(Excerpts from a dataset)
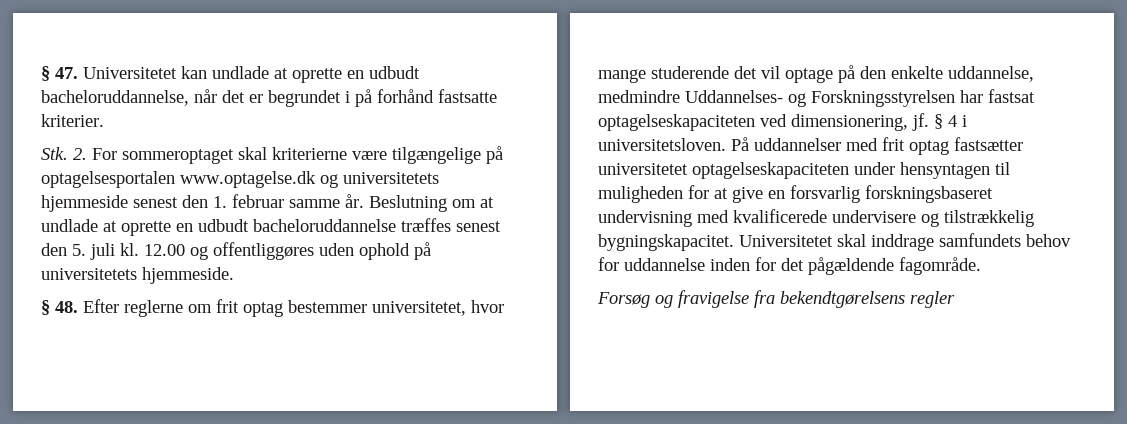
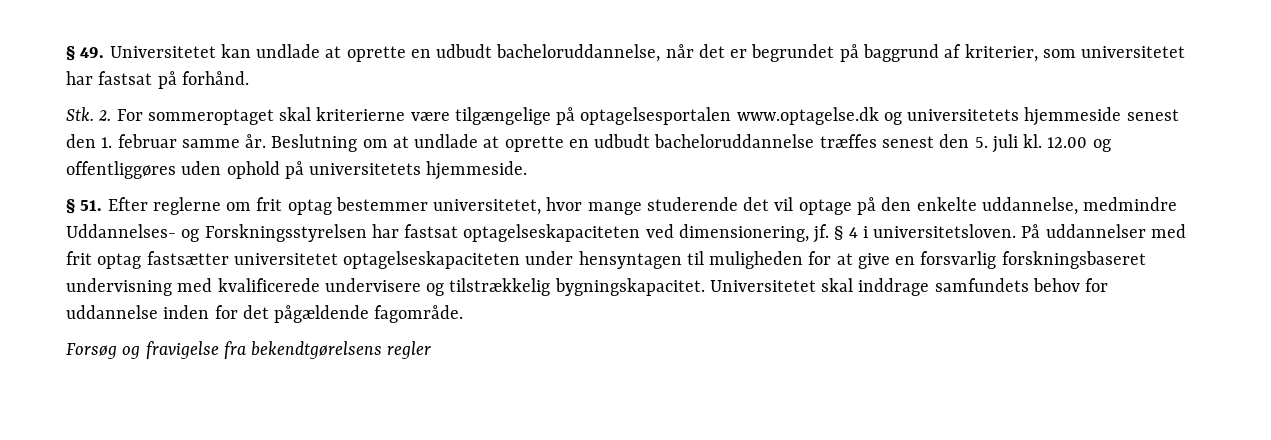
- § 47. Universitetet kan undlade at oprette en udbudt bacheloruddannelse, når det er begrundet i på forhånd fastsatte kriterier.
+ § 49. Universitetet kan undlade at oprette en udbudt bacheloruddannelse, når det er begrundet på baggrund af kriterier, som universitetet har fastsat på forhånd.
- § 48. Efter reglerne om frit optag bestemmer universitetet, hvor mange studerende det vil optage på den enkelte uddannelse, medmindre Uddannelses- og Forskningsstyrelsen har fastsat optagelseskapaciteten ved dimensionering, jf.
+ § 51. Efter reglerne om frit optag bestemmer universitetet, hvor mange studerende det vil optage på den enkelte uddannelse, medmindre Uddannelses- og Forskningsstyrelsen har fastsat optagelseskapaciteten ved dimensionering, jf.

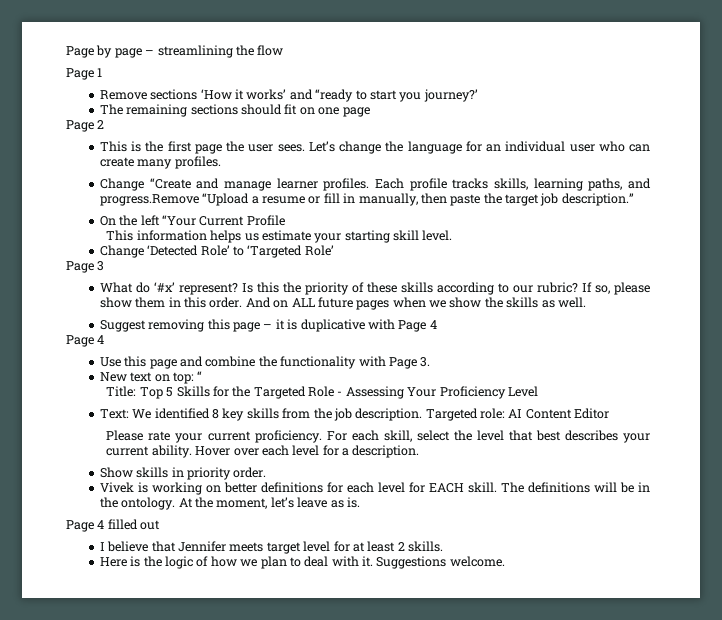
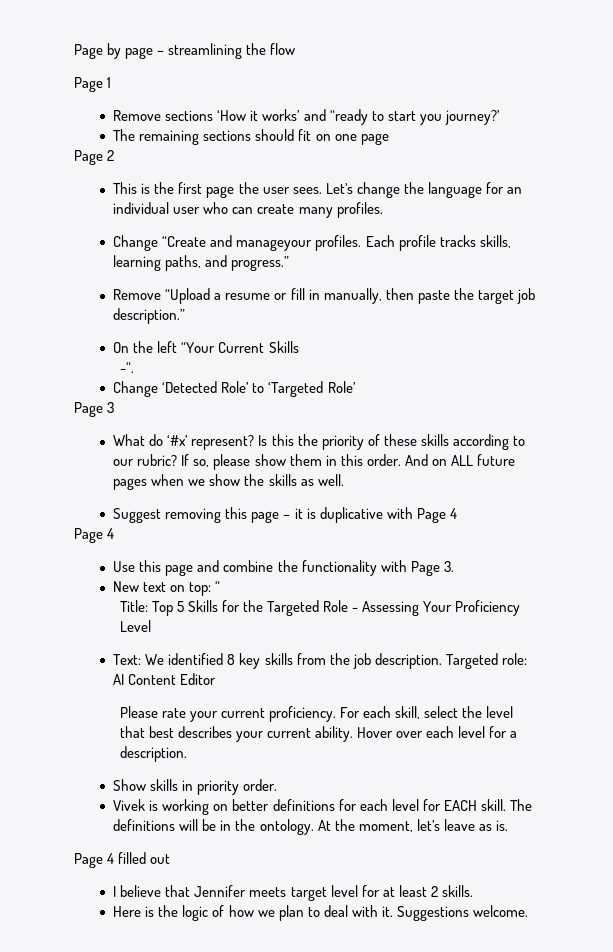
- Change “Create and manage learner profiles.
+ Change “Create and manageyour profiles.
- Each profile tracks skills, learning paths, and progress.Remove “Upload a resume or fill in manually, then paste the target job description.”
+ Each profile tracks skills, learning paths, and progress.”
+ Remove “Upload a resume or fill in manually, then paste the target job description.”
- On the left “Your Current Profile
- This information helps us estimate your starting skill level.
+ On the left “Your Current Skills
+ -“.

◆ WHAT THE EXERCISE ASKS ◆
Tally the lines in the entries above that hold the word "target". Reply with nothing but that count.

◆ FINISHED TASK ◆
2